#### [WHAT YOU HAVE TO DO]
Please copy each line of the records below that holds the word "Austin".

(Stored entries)
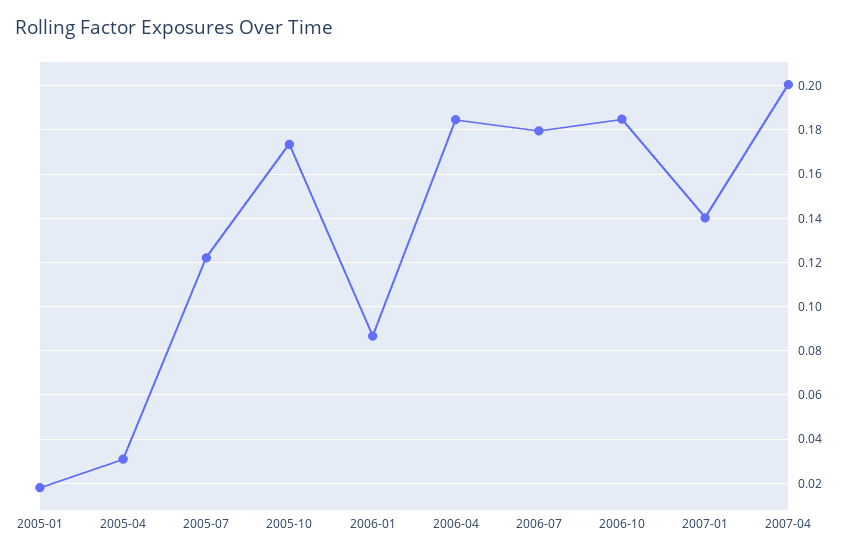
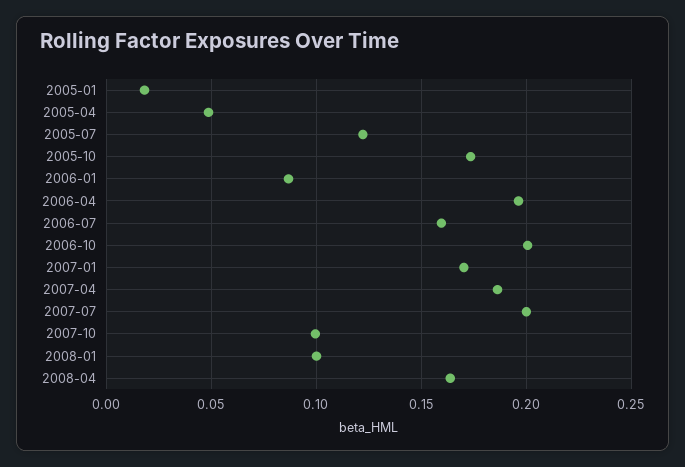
2005-04: 0.03 -> 0.05
2006-04: 0.185 -> 0.195
2006-07: 0.18 -> 0.16
2006-10: 0.185 -> 0.2
2007-01: 0.14 -> 0.17
2007-04: 0.2 -> 0.185
2007-07: none -> 0.2
2007-10: none -> 0.1
2008-01: none -> 0.1
2008-04: none -> 0.165

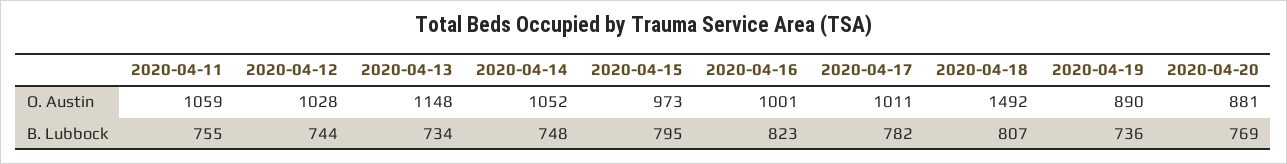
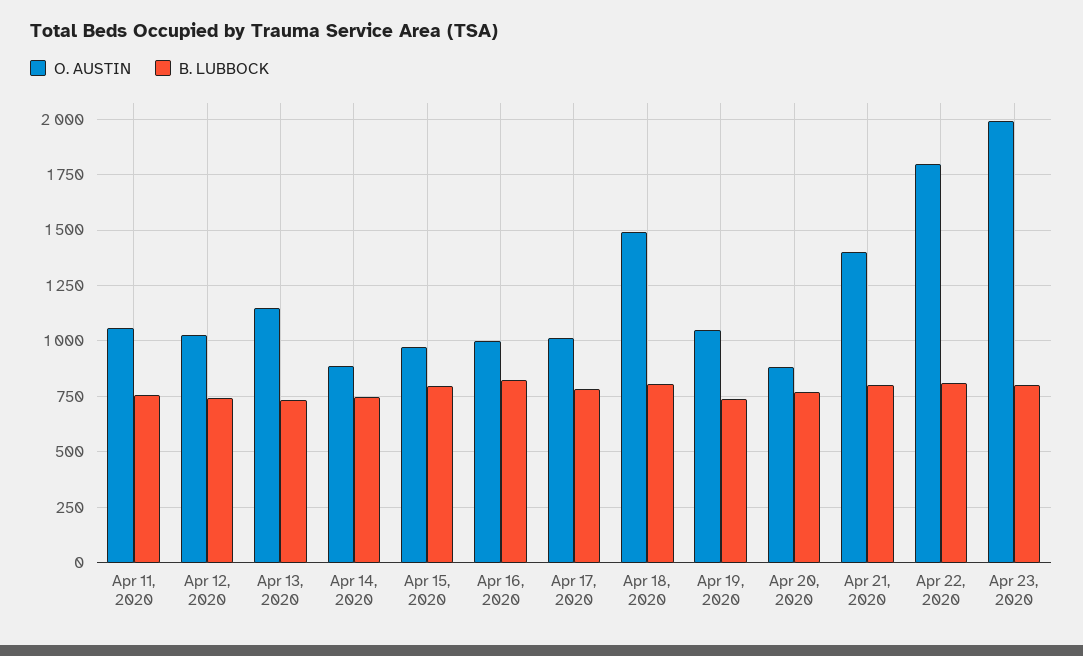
O. Austin, 2020-04-14: 1052 -> 900
O. Austin, 2020-04-19: 890 -> 1050
O. Austin, Apr 21, 2020: none -> 1400
B. Lubbock, Apr 21, 2020: none -> 800
O. Austin, Apr 22, 2020: none -> 1800
B. Lubbock, Apr 22, 2020: none -> 800
O. Austin, Apr 23, 2020: none -> 2000
B. Lubbock, Apr 23, 2020: none -> 800

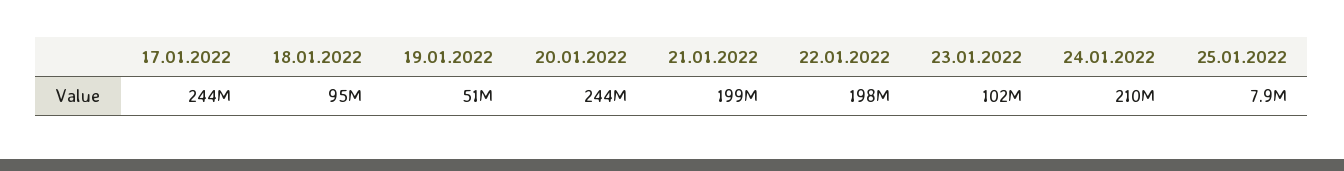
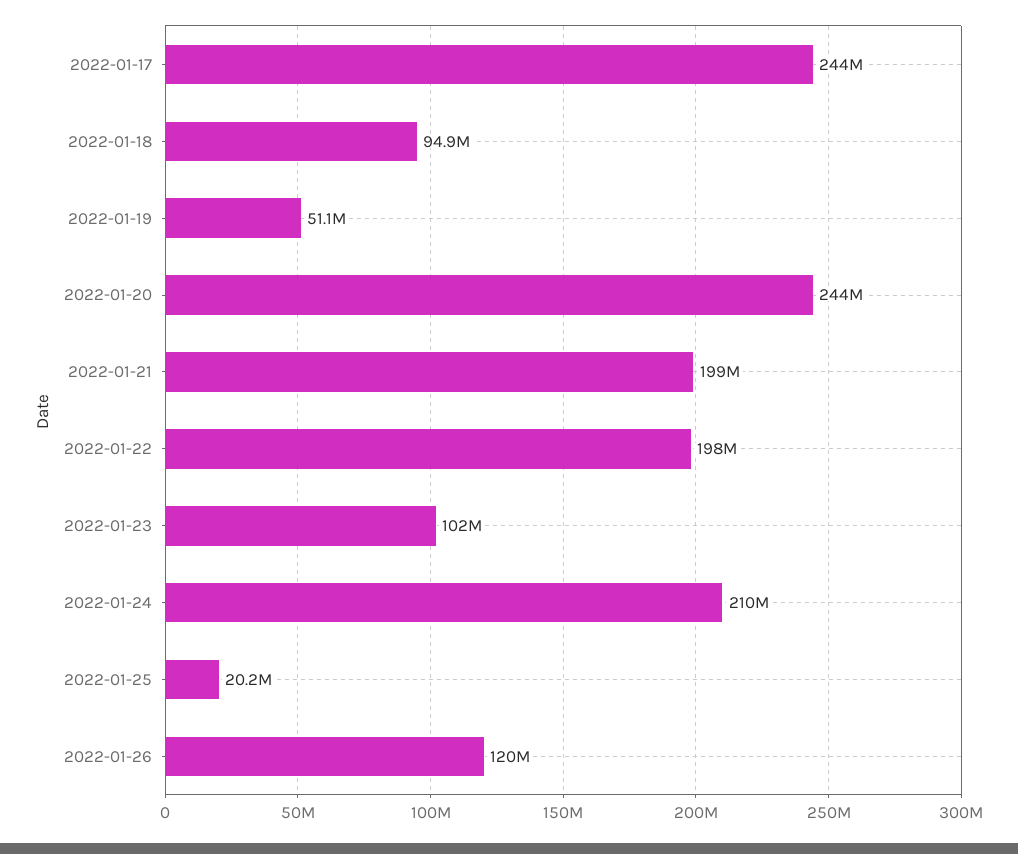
25.01.2022: 7900000 -> 20200000
2022-01-26: none -> 120000000

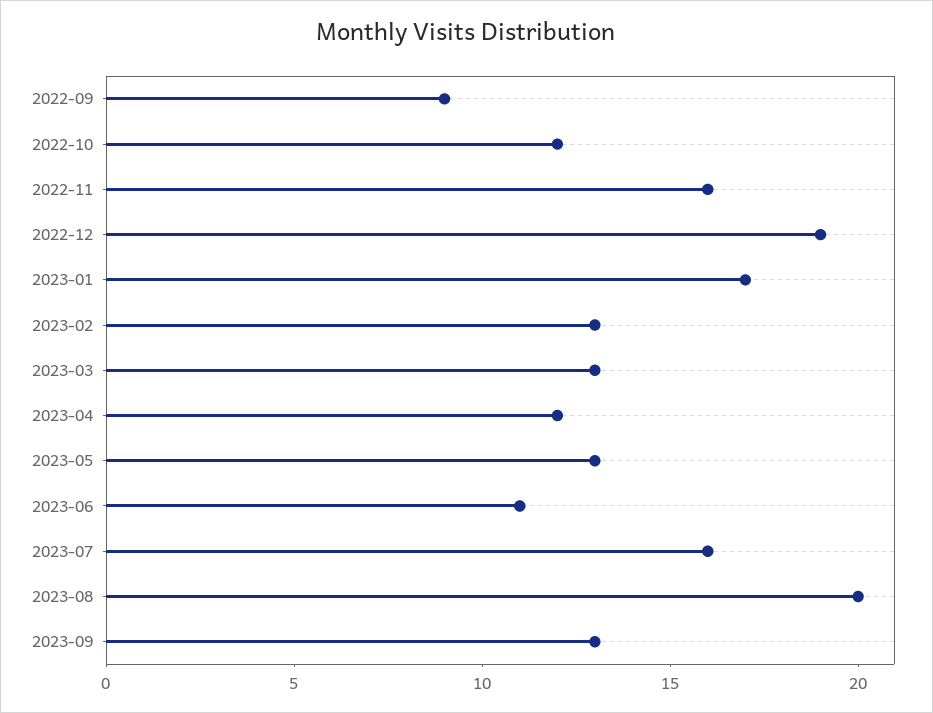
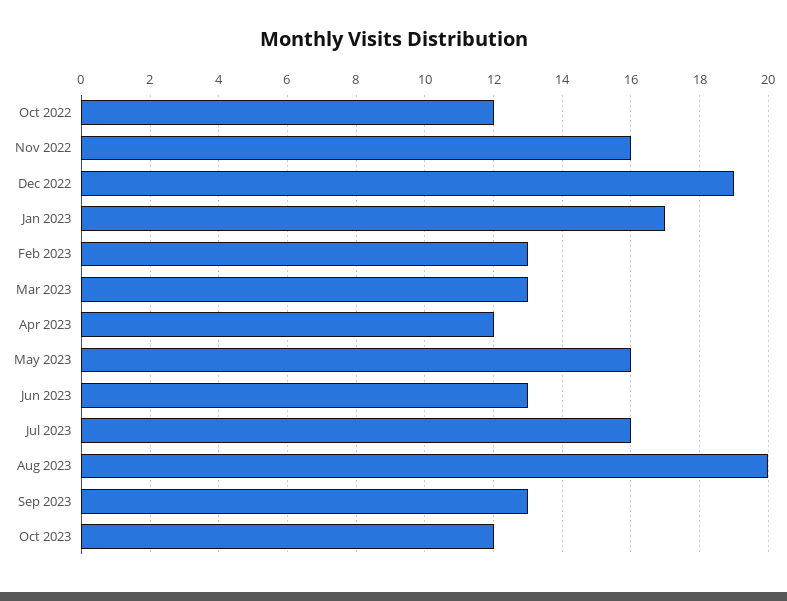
2022-09: 9 -> none
2023-05: 13 -> 16
2023-06: 11 -> 13
Oct 2023: none -> 12

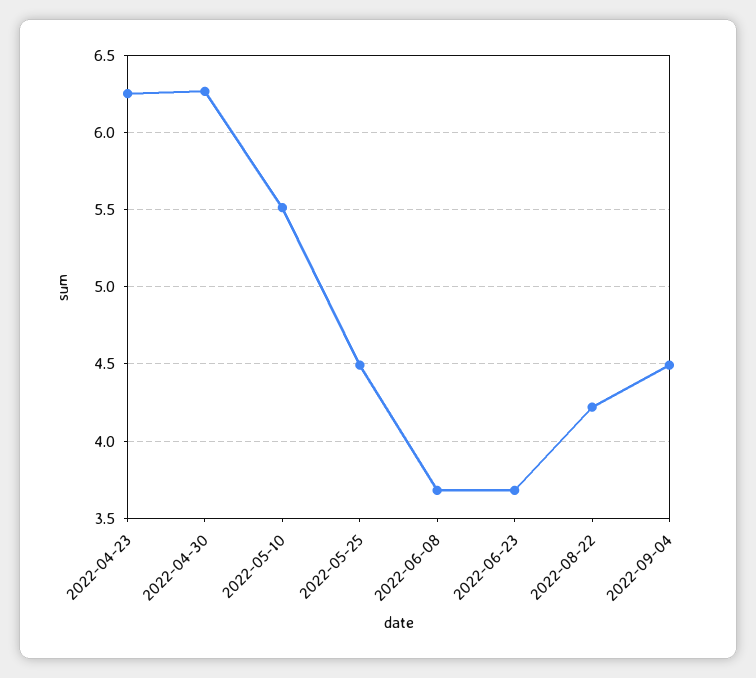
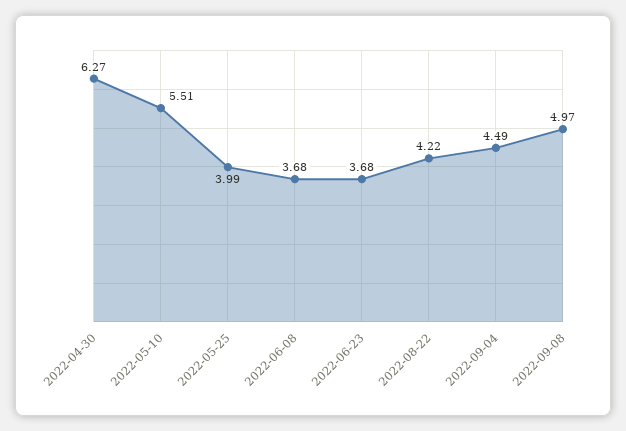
2022-04-23: 6.25 -> none
2022-05-25: 4.5 -> 3.99
2022-09-08: none -> 4.97

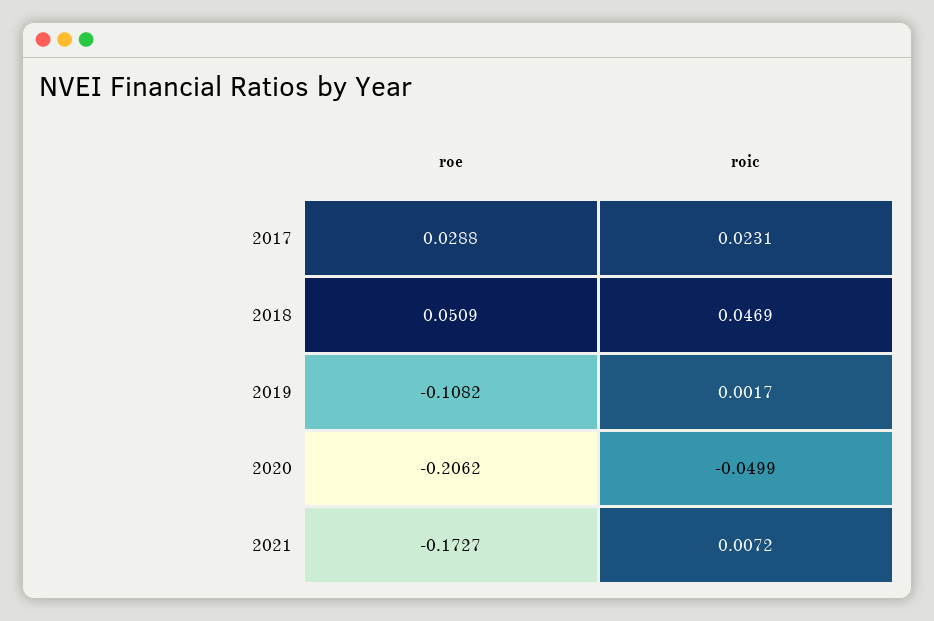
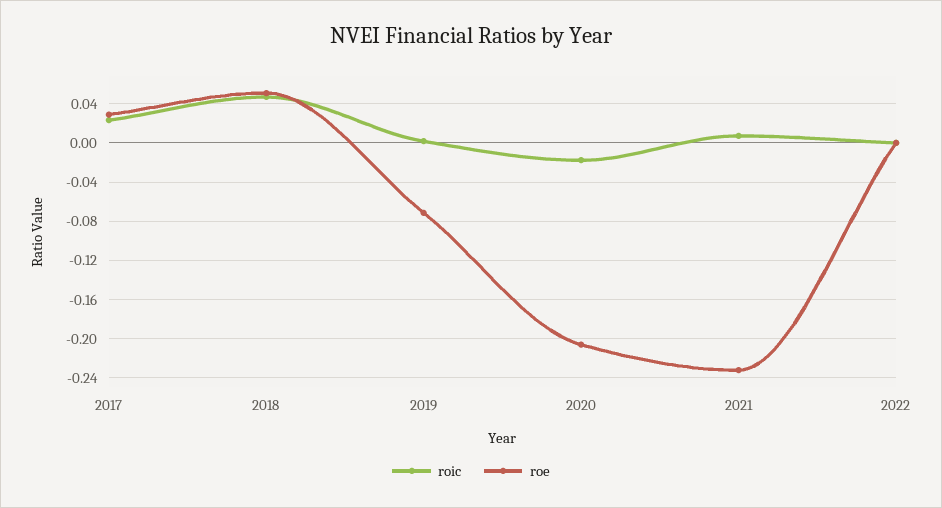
roe, 2019: -0.1082 -> -0.07
roic, 2020: -0.0499 -> -0.02
roe, 2021: -0.1727 -> -0.23
roic, 2022: none -> 0
roe, 2022: none -> 0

#### [ANSWER FOR THIS EXERCISE]
O. Austin, 2020-04-14: 1052 -> 900
O. Austin, 2020-04-19: 890 -> 1050
O. Austin, Apr 21, 2020: none -> 1400
O. Austin, Apr 22, 2020: none -> 1800
O. Austin, Apr 23, 2020: none -> 2000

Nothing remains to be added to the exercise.